Isso elucida porque no decurso da nossa evolução social, Santiago foi sede do poder político e administrativo, Boa Vista foi centro do poder económico, Brava, com a sua «Nova Sintra», uma rampa de lançamento da instrução pública, São Nicolau a sede do poder eclesiástico e judicial, e São Vicente, com o seu porto, a base da inovação tecnológica.
Brito-Semedo destaca a relevância de Cabo Verde para Portugal e para a Europa nos dois primeiros séculos do seu povoamento, séculos XV-XVII, e na segunda metade do século XIX, e interliga estes dois momentos com a emergência de dois laboratórios de cultura, dois momentos e duas origens da nossa cabo-verdianidade, relacionados com as circunstâncias que fizeram com que as ilhas estivessem ligadas à economia-mundo.
Por conta disso, Brito-Semedo propõe que, à metáfora usada por António Correia e Silva como título para seu livro-tese – Noite Escravocrata (séc. XV-XVII) | Madrugada Camponesa (séc. XVII-XVIII) – se deva acrescentar mais um período, Manhã da Modernidade (séc. XIX), e propõe três fases, cada uma delas com suas próprias características e atividades associadas, que serviram para a formação social, económica e identitária das ilhas, nomeadamente a fase de extensão do Reino; a fase de endogeneização; e a fase de apoio internacional.
Ciente que o ensaio questiona na medula a narrativa africanista institucionalizada apresentando em seu lugar uma outra narrativa, numa perspetiva mais antropológica da História de Cabo Verde, o autor informa o leitor que pretende abrir caminho para um debate descomplexado e sem qualquer carga ideológica sobre a identidade do cabo-verdiano. É provável que o ensaio seja lido por alguns sectores da intelectualidade crioula como uma provocação, mas, passados quase 50 anos da Independência Nacional, é expectável que, cada vez mais, as narrativas institucionalizadas sejam revistas, discutidas e escrutinadas, em função da evolução teórica e metodológica que é um inevitável produto da evolução científica e intelectual de qualquer sociedade.
Ao conferir primazia à complexidade do fenómeno identitário cabo-verdiano em detrimento a uma abordagem normativa, sem fazer da sua leitura a abordagem correta, Brito-Semedo subscreve o entendimento do sociólogo alemão Niklas Luhmann que afirmou que a complexidade da sociedade reside, não menos, no facto de que muitas descrições dessa complexidade podem ser formuladas, e não apenas uma, como a correta.

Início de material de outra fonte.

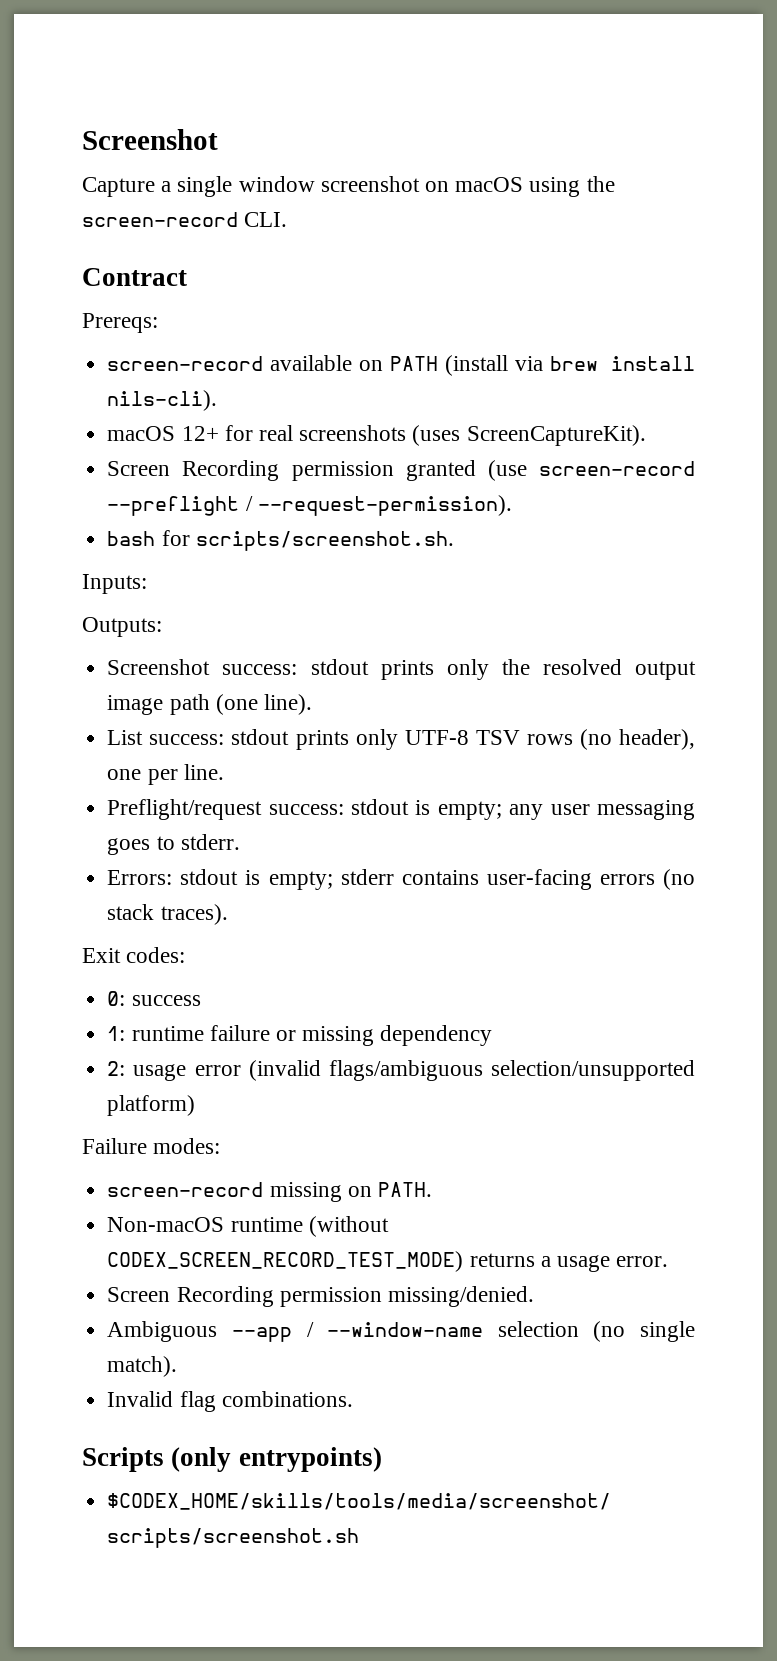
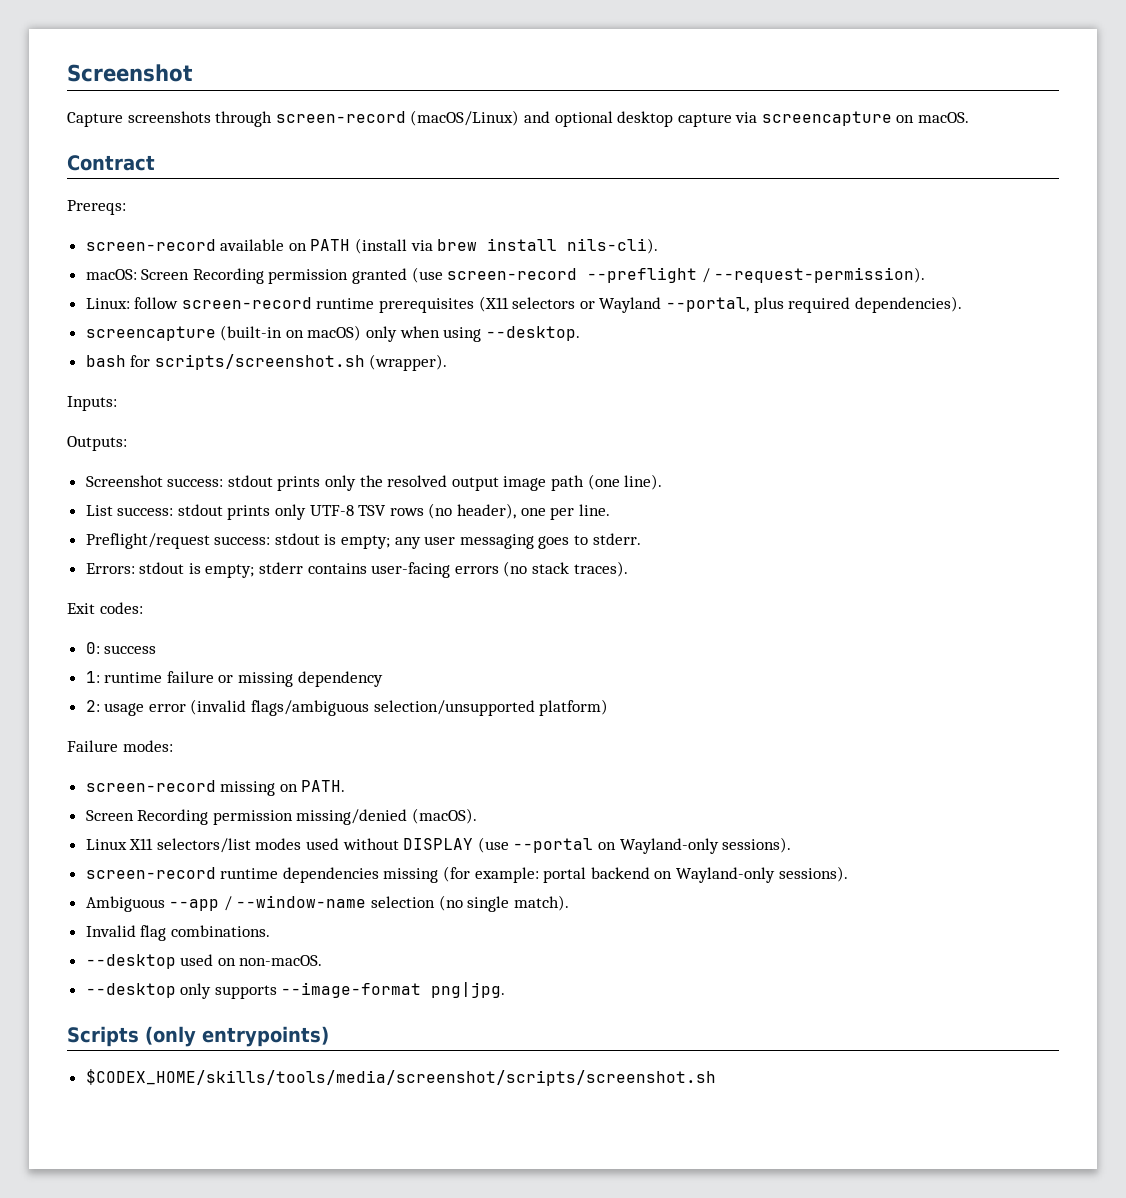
- Capture a single window screenshot on macOS using the screen-record CLI.
+ Capture screenshots through screen-record (macOS/Linux) and optional desktop capture via screencapture on macOS.
- macOS 12+ for real screenshots (uses ScreenCaptureKit).
- Screen Recording permission granted (use screen-record --preflight / --request-permission).
+ macOS: Screen Recording permission granted (use screen-record --preflight / --request-permission).
+ Linux: follow screen-record runtime prerequisites (X11 selectors or Wayland --portal, plus required dependencies).
+ screencapture (built-in on macOS) only when using --desktop.
- bash for scripts/screenshot.sh.
+ bash for scripts/screenshot.sh (wrapper).
- Non-macOS runtime (without CODEX_SCREEN_RECORD_TEST_MODE) returns a usage error.
- Screen Recording permission missing/denied.
+ Screen Recording permission missing/denied (macOS).
+ Linux X11 selectors/list modes used without DISPLAY (use --portal on Wayland-only sessions).
+ screen-record runtime dependencies missing (for example: portal backend on Wayland-only sessions).
+ --desktop used on non-macOS.
+ --desktop only supports --image-format png|jpg.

Entendemos que o livro apresentado na semana passada na cidade da Praia é uma evidência das mudanças nas condições sociais e culturais de possibilidade da história das ideias e do pensamento cabo-verdiano. Certamente, à medida que o pluralismo se consolida na nossa vivência como norma, teremos novas oportunidades de pensar, de sentir e de operacionalizar Cabo Verde como uma «unidade na multiplicidade». Sempre que se tomar este pressuposto teórico como referência Cabo Verde, Ilhas Crioulas – Da Cidade-Porto ao Porto-Cidade (Séc. XV-XIX) será um ponto de consulta necessário.
Texto originalmente publicado na edição impressa do Expresso das Ilhas nº 1155 de 17 de Janeiro de 2024.